Rio Lindo Academy was a Seventh-day Adventist coed school of perhaps
300-400 students. Adventists are very conservative and strict in many ways:
no popular music, no T.V., no drinking, no cards, no radios, and, although
we were allowed 'dates' on certain 'date' nights at the cafeteria, no hand-holding
or kissing. I was raised vegetarian and Rio Lindo served vegetarian meals.
So my teenage years were very different than most Americans. Adventists
also tend to be very conservative in politics, and my parents were Republicans.
But Rio Lindo was a great awakening for me because of the interaction with
other students, and because of the philosophical influence of my classmate
Jim McCluskey. He taught me that it was okay to think for myself. So while
I went to Rio with very conservative ideas, but the time I graduated four
years later, I had become a liberal in politics; I was strongly against
the Vietnam War; and I was worried about the draft. I had very good grades
but was also considered somewhat of a radical leader by my senior year
when Jim McCluskey [purple dot in photo below] and I [orange-red dot below]
edited an "alternative' school newspaper called St. Elmo's Fire.
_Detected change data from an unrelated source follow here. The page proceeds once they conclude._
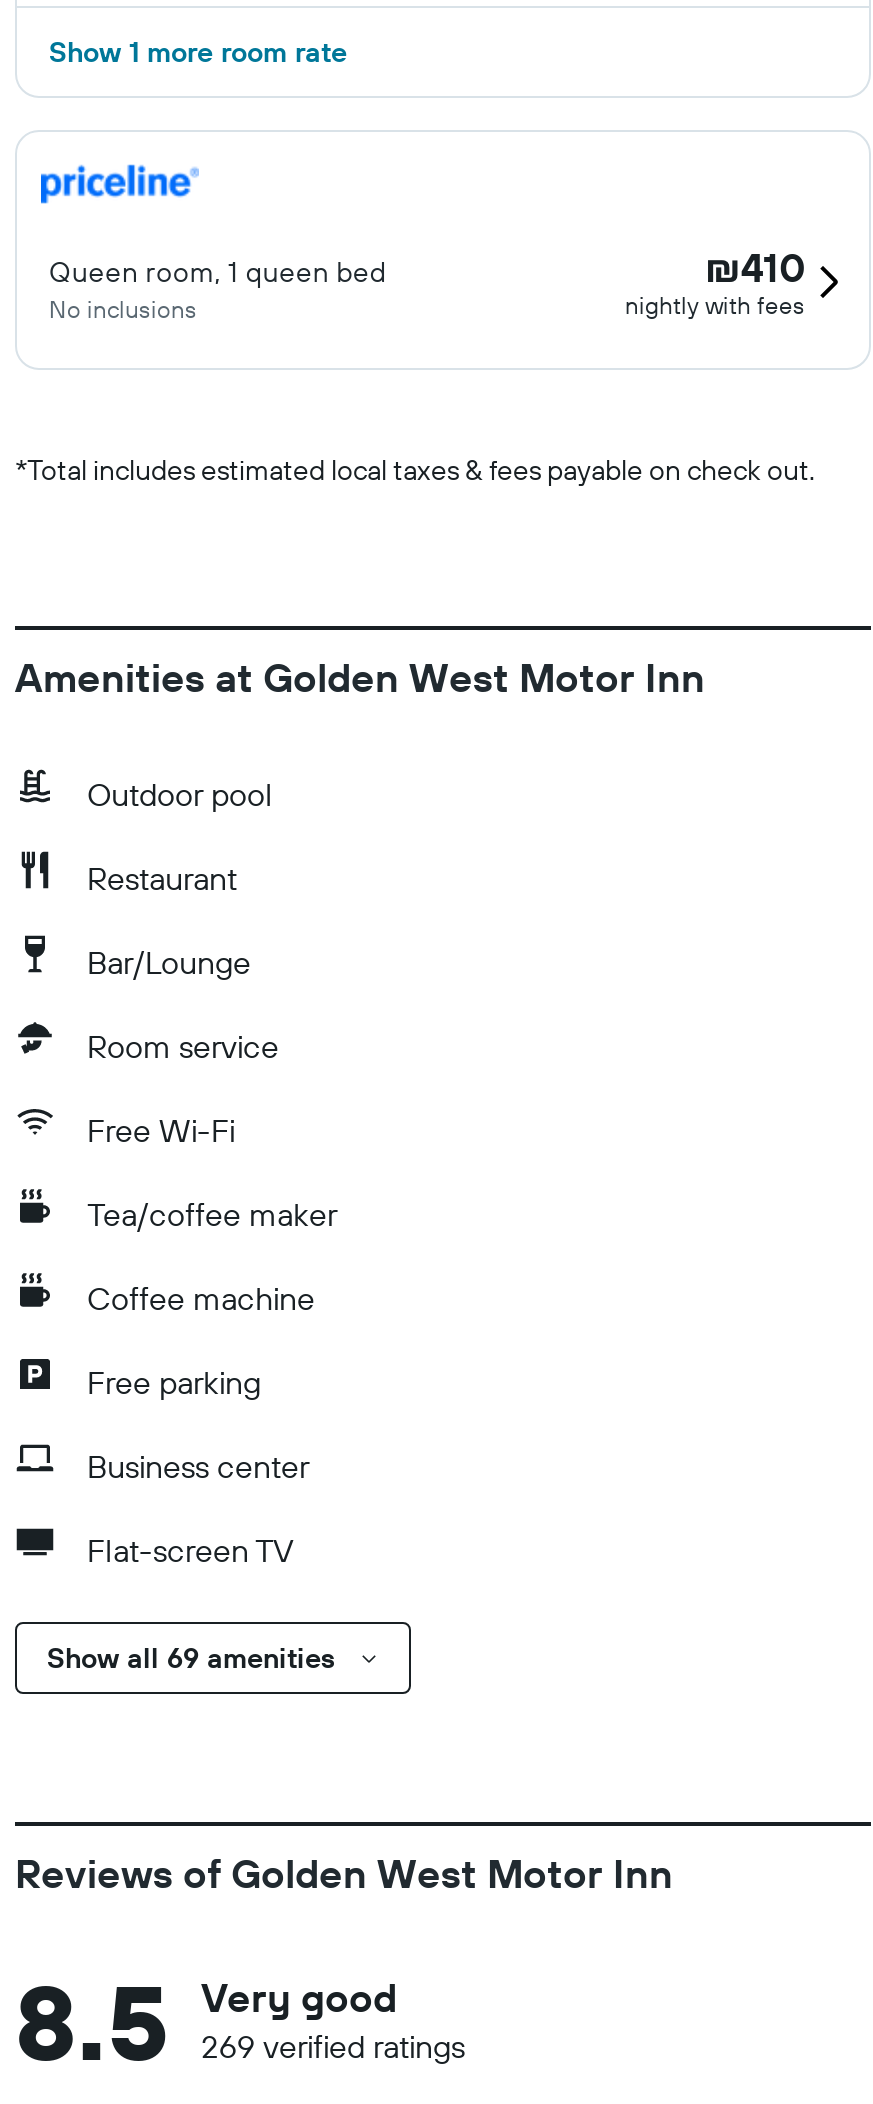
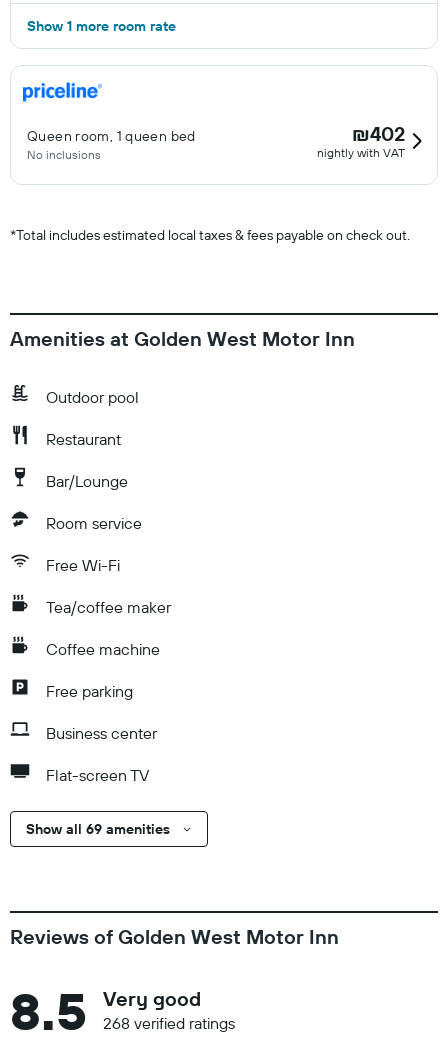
- ₪410
+ ₪402

- nightly with fees
+ nightly with VAT

- 269 verified ratings
+ 268 verified ratings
The paper was a big hit with the students but when the more conservative
faculty figured out we were lampooning them and their ideas, they forced
a recall of our current issue. So the photo below, published in my high
school yearbook, is of the student staff of St. Elmo's Fire burning
our teacher adviser, Mr. Loveless, 'at the stake' with the recalled issues
of St. Elmo's Fire.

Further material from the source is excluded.